As we all know, one of the central questions in bioethics surround the protections afforded patients and research subjects. What is informed consent? How does one grant it? How does one approach the challenge of those not deemed competent to grant consent? The questions go on and on. But in no field are the ethical demands more challenging and thought-provoking than in the area of pediatric care and research. With children, the urgency of these questions only multiplies as their surrogates, parents, and protectors simply want what is in the best interest of the child.

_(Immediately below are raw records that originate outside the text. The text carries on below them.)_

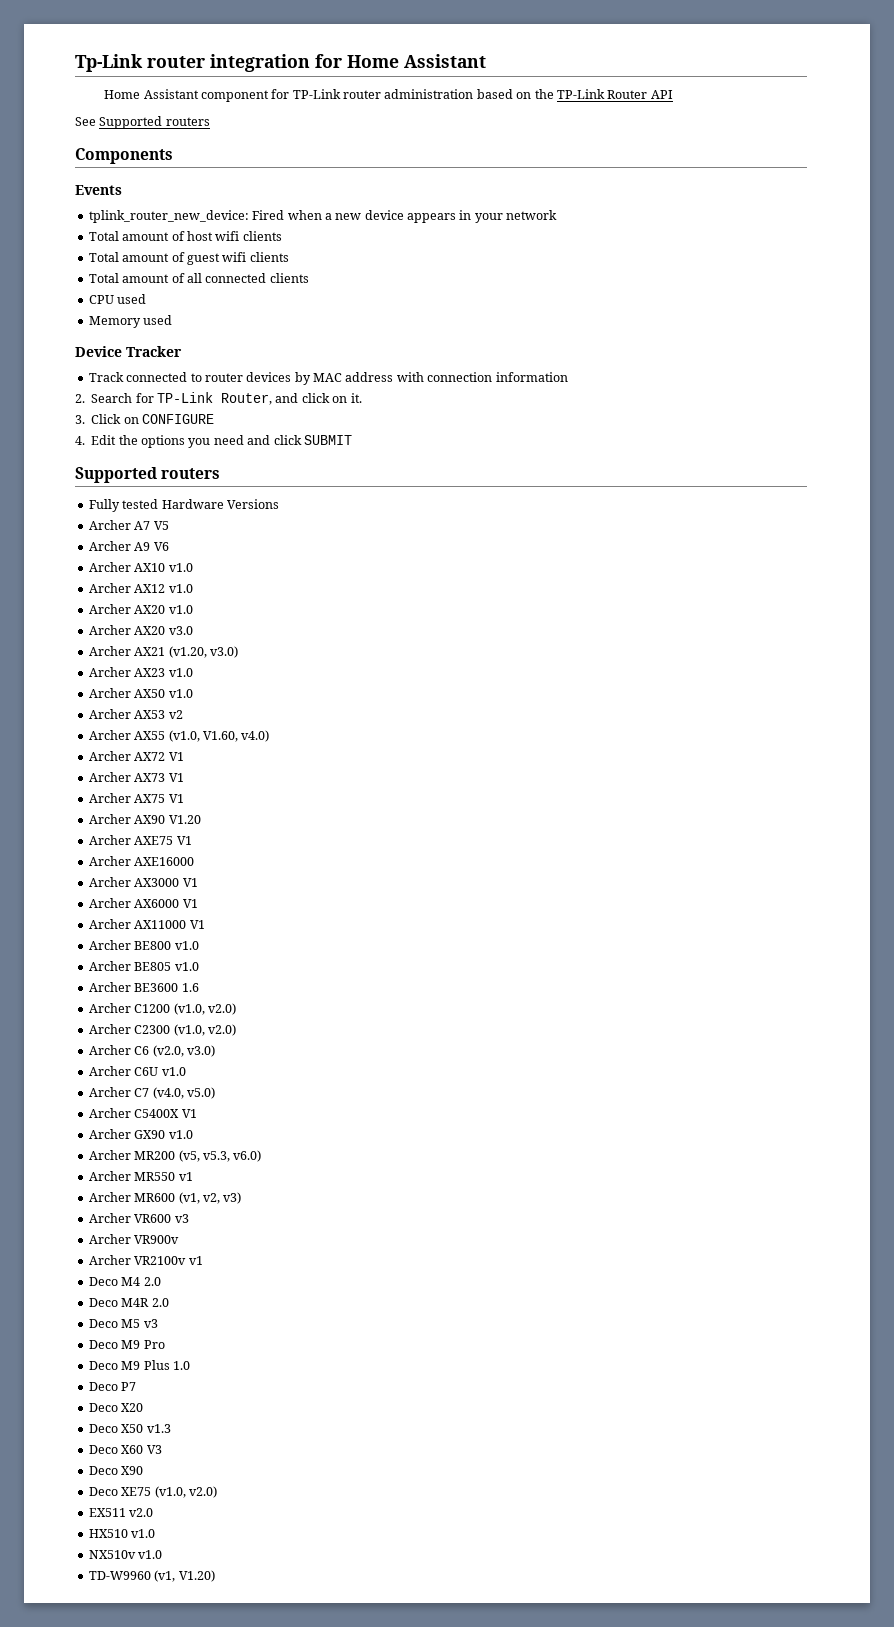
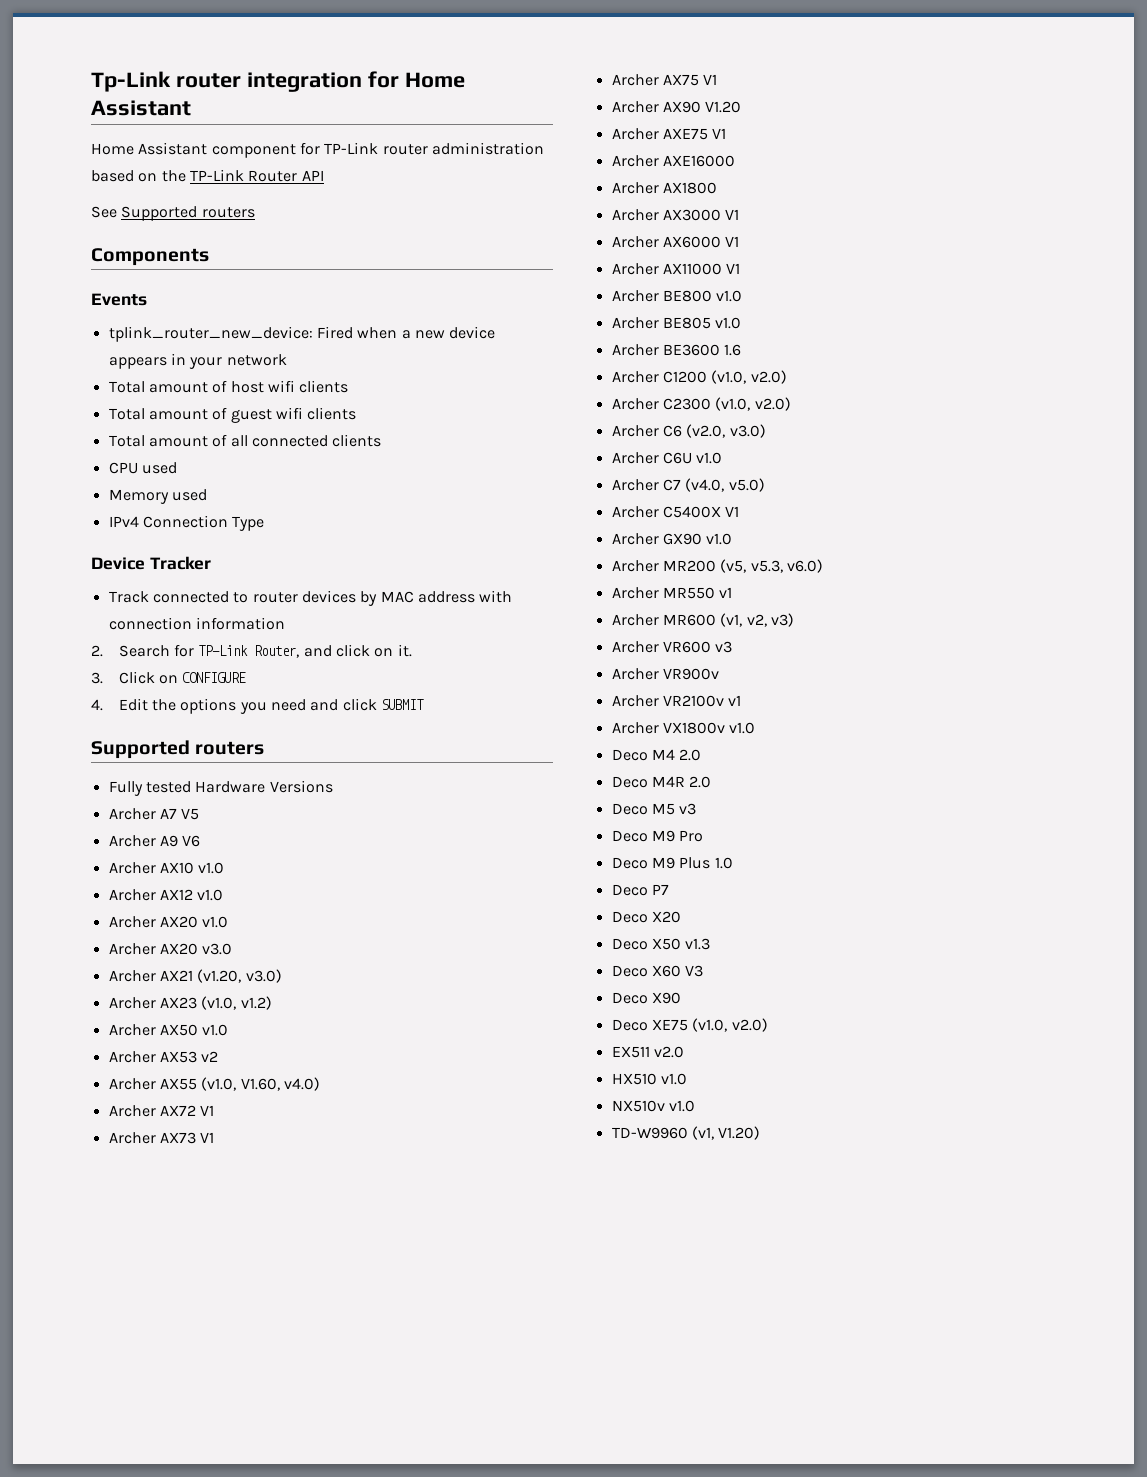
+ IPv4 Connection Type
- Archer AX23 v1.0
+ Archer AX23 (v1.0, v1.2)
+ Archer AX1800
+ Archer VX1800v v1.0

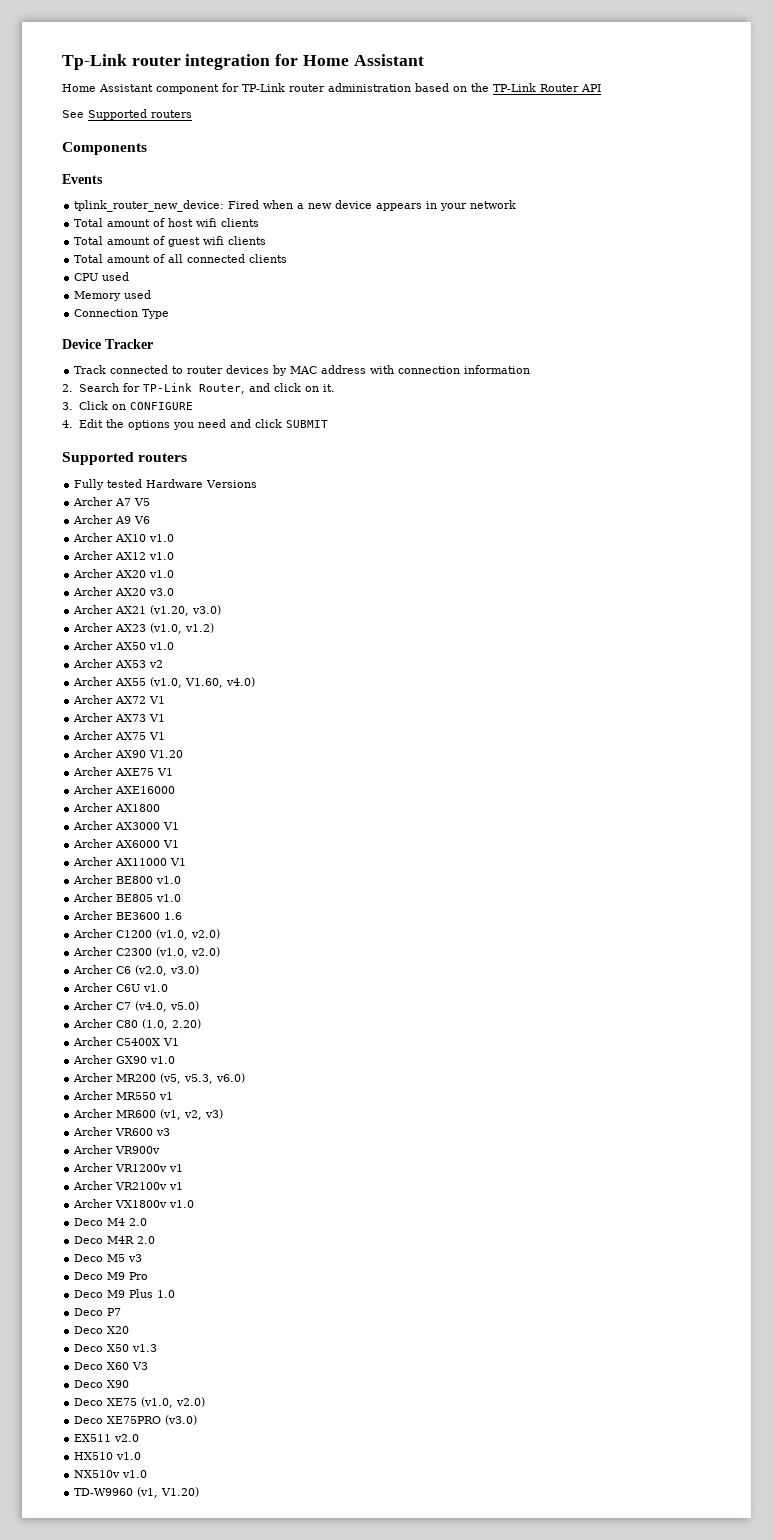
- IPv4 Connection Type
+ Connection Type
+ Archer C80 (1.0, 2.20)
+ Archer VR1200v v1
+ Deco XE75PRO (v3.0)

This symposium issue of the Journal of Law, Medicine & Ethics faces many aspects of those questions head-on. As expected, guest editor Bob Sade, and old friend of JLME and a long-time symposium editor, brings his usual roster of great authors and unique style to the pages of our journal for the symposium, “Ethical and Legal Issues in Pediatrics.” In its pages, Sade and his authors employ a unique format where two authors debate a current hot-button issue in the area of pediatric ethics. One set of authors debate whether screening of newborns for disorders with high benefit-risk ratios should be mandatory, or if it should instead require informed consent. Another set tackles the morality and even the legality of newborn male circumcision. A third examines whether infants with trisomy 18 should undergo open-heart surgery. Finally, Stan Block and Doug Diekema also debated refusal of vaccinations among children in an earlier issue (JLME 43-3); those articles will be included with the ones found in this issue in our online edition, available at aslme. org. Together, the collection suggests that these questions rooted in bioethics only become more profound and urgent when they affect the youngest and most vulnerable in our care.
This issue also contains, as usual, a fine collection of independent articles (including one more look at global biobanks, in a continuation of last issue) and our two most popular JLME columns, “Currents in Contemporary Bioethics,” edited by Mark Rothstein, and “Public Health and the Law,” edited by James G. Hodge, Jr. These consistently popular features of JLME will continue to examine the latest issues in health law. In this issue CCB looks at the “end” of the HIPAA Privacy Rule, while PHL examines the role of taxation of the sugar-sweetened beverage industry as a means of reducing obesity. We hope you enjoy these columns, and the whole issue, as much as we did.